Stored data entries
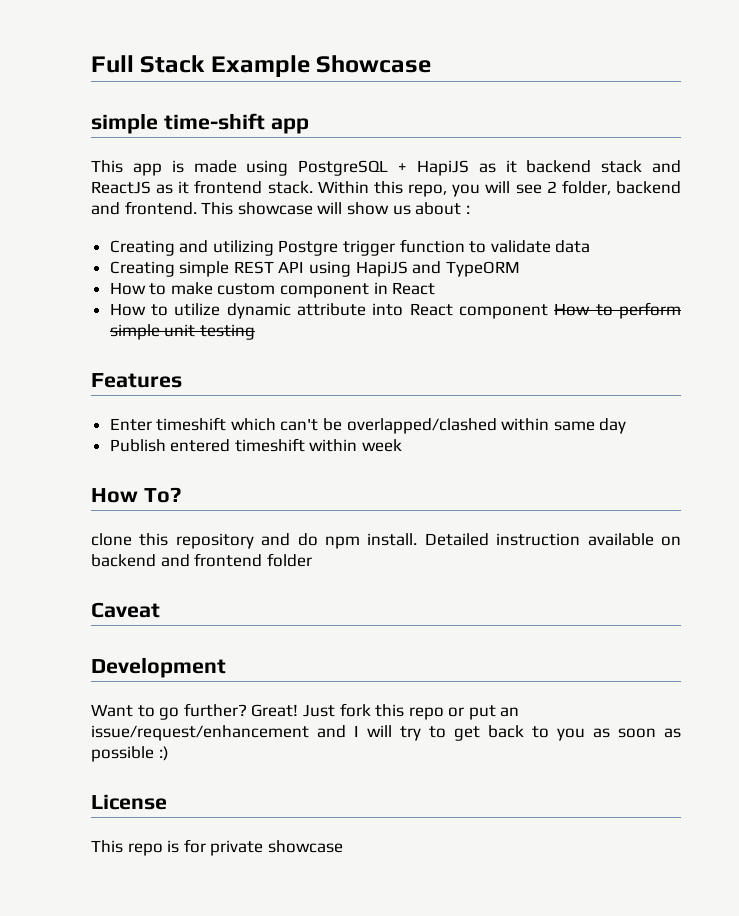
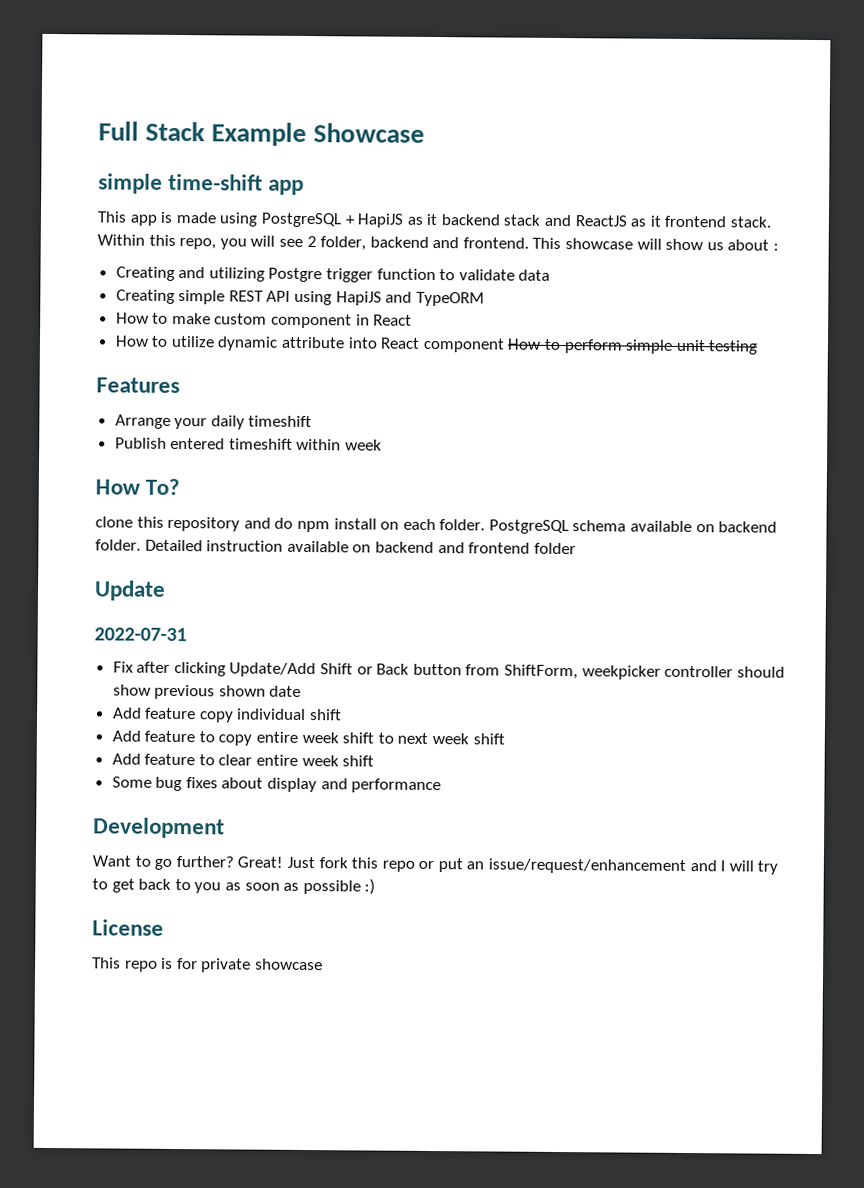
- Enter timeshift which can't be overlapped/clashed within same day
+ Arrange your daily timeshift
- clone this repository and do npm install.
+ clone this repository and do npm install on each folder. PostgreSQL schema available on backend folder.
- Caveat
+ Update
+ 2022-07-31
+ Fix after clicking Update/Add Shift or Back button from ShiftForm, weekpicker controller should show previous shown date
+ Add feature copy individual shift
+ Add feature to copy entire week shift to next week shift
+ Add feature to clear entire week shift
+ Some bug fixes about display and performance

◆ Instructions for the task
Could you transcribe the records above exactly, leaving out any pictures?

◆ Task result
- Enter timeshift which can't be overlapped/clashed within same day
+ Arrange your daily timeshift
- clone this repository and do npm install.
+ clone this repository and do npm install on each folder. PostgreSQL schema available on backend folder.
- Caveat
+ Update
+ 2022-07-31
+ Fix after clicking Update/Add Shift or Back button from ShiftForm, weekpicker controller should show previous shown date
+ Add feature copy individual shift
+ Add feature to copy entire week shift to next week shift
+ Add feature to clear entire week shift
+ Some bug fixes about display and performance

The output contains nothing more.